Both the House and Senate DHS appropriations bills ran into controversy.

In the Senate, democrats supported President Obama’s request to remove the current spending caps on defense and domestic spending. They threatened a filibuster against any FY 2016 appropriations bill that was consistent with the existing caps.

In the House, a dispute over the display of the Confederate flag on federal lands, including cemeteries, derailed the FY 2016 Interior and Environment Appropriations Bill. The House didn’t call up any other appropriations bills for consideration after that controversy.

During the August recess, IAFC members are encouraged to meet with their members of Congress to discuss the importance of funding DHS programs. Senators and representatives need to know how FIRE and SAFER grants help protect their communities and the importance of the National Fire Academy for educating future leaders of the fire and emergency service.

Members from metropolitan areas that are sanctuary cities should let their members of Congress know how a prohibition on UASI funding will affect their terrorism-preparedness operations.

The IAFC Hot Sheet and IAFC Issues Discussion are available with updated information on legislative issues.

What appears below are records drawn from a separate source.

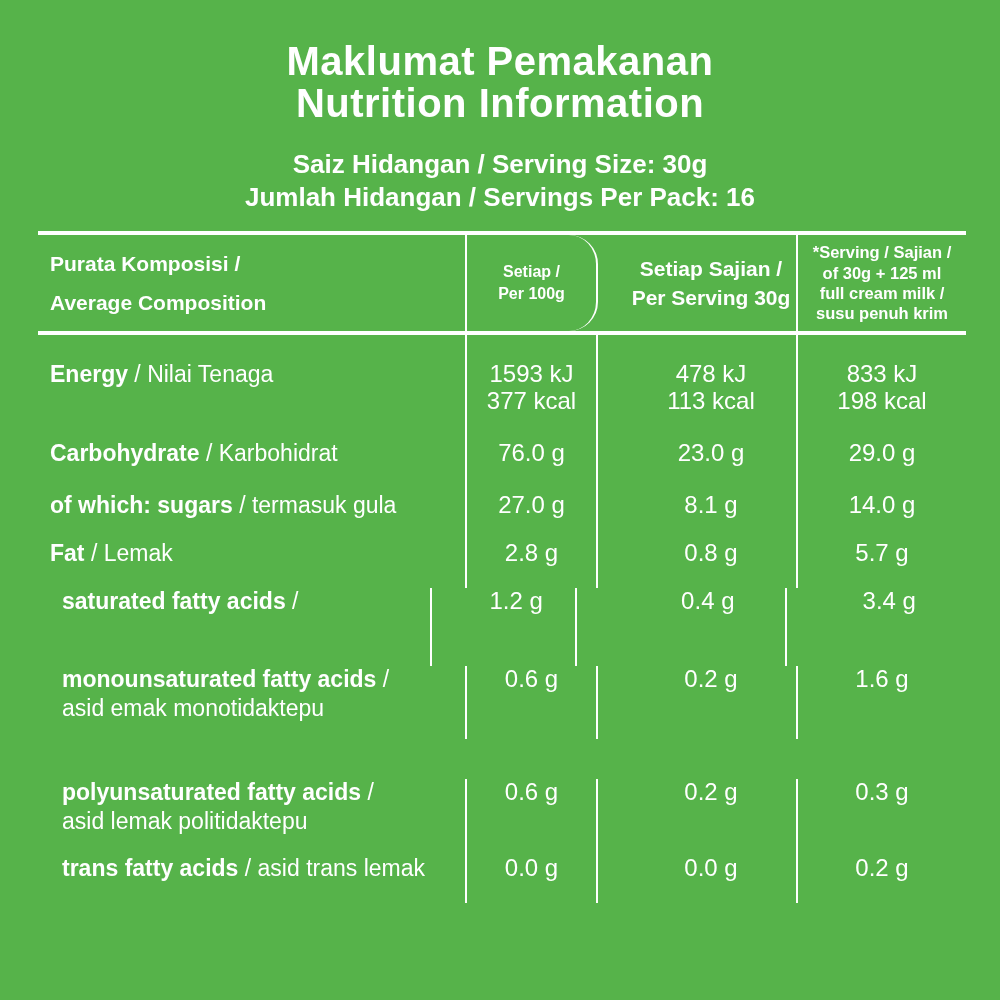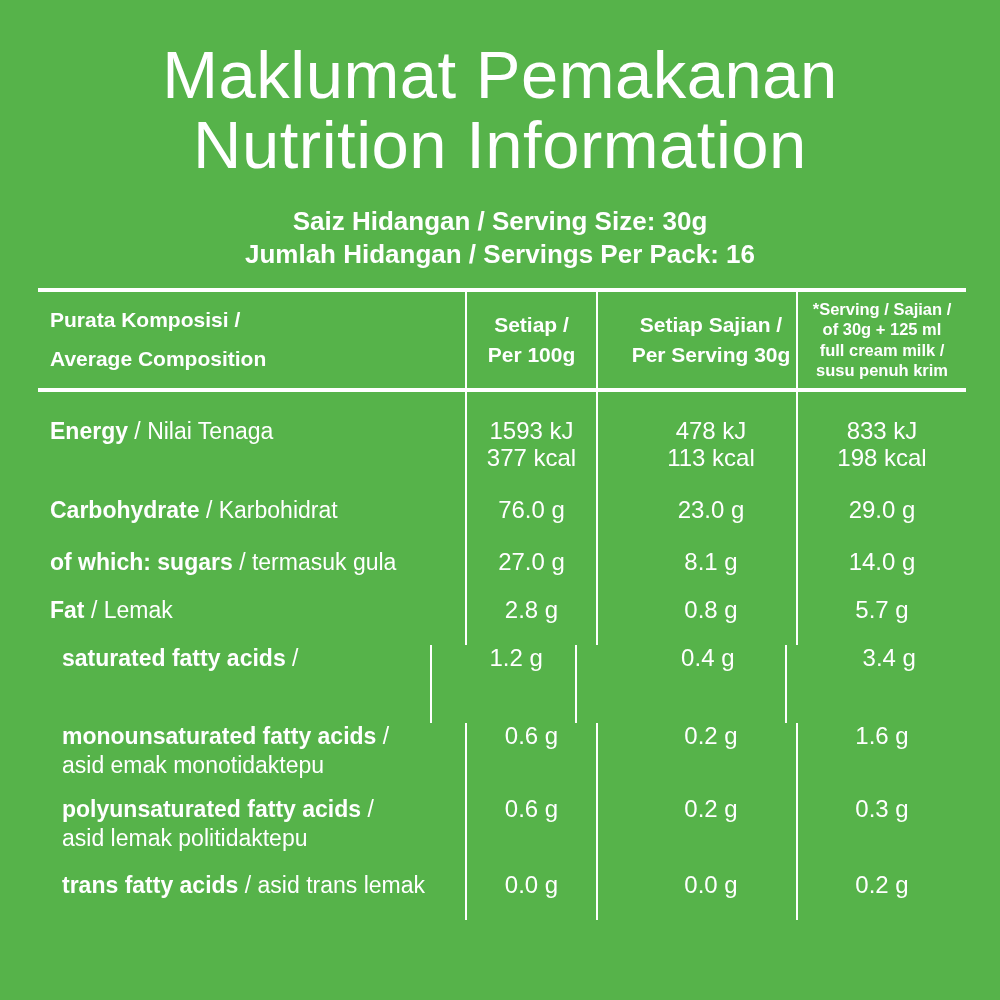"Maklumat Pemakanan" .title { font-size: 67px -> 40px; font-weight: normal -> bold }
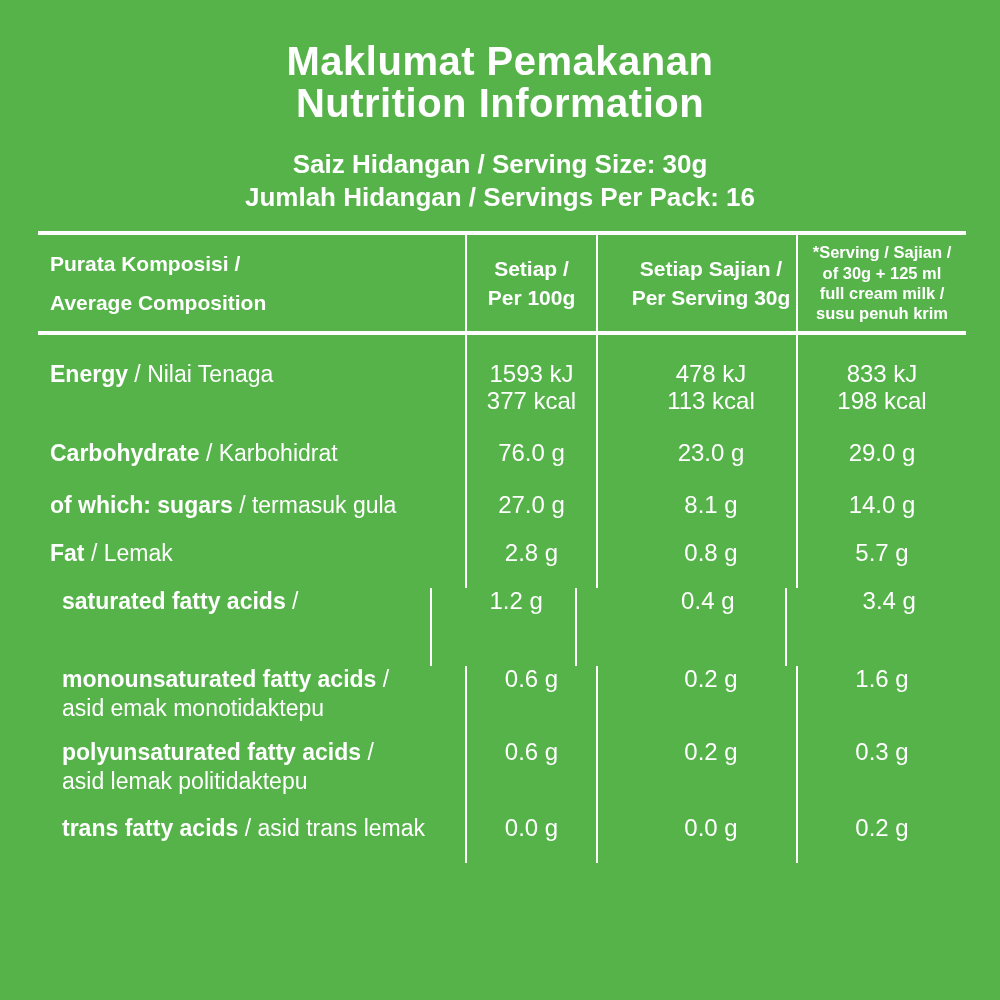"Setiap /" div.cell { border-radius: none -> 29px; font-size: 21px -> 16px }
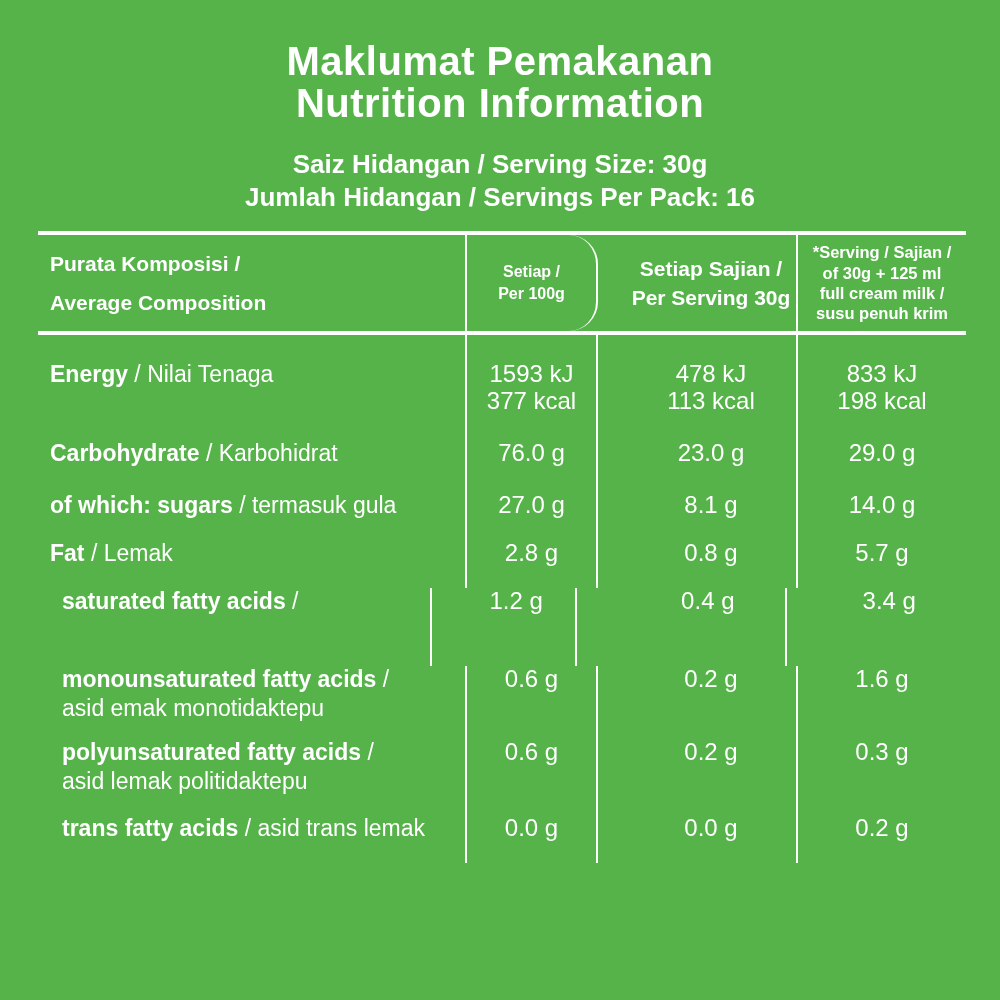"polyunsaturated fatty acids /" .r7 { margin-top: none -> 40px }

At this point, President Obama and the republicans and democrats in Congress must negotiate a way to keep the federal government open. President Obama and the democrats would like to remove the existing statutory caps on domestic and defense spending, while the republicans have defended the caps so far.

In addition, the republican-controlled House and Senate will have to restrain themselves from including controversial provisions on the FY 2016 appropriations bills that would result in a veto by President Obama.

It remains to be seen if an agreement can be reached to fund the federal government before October 1.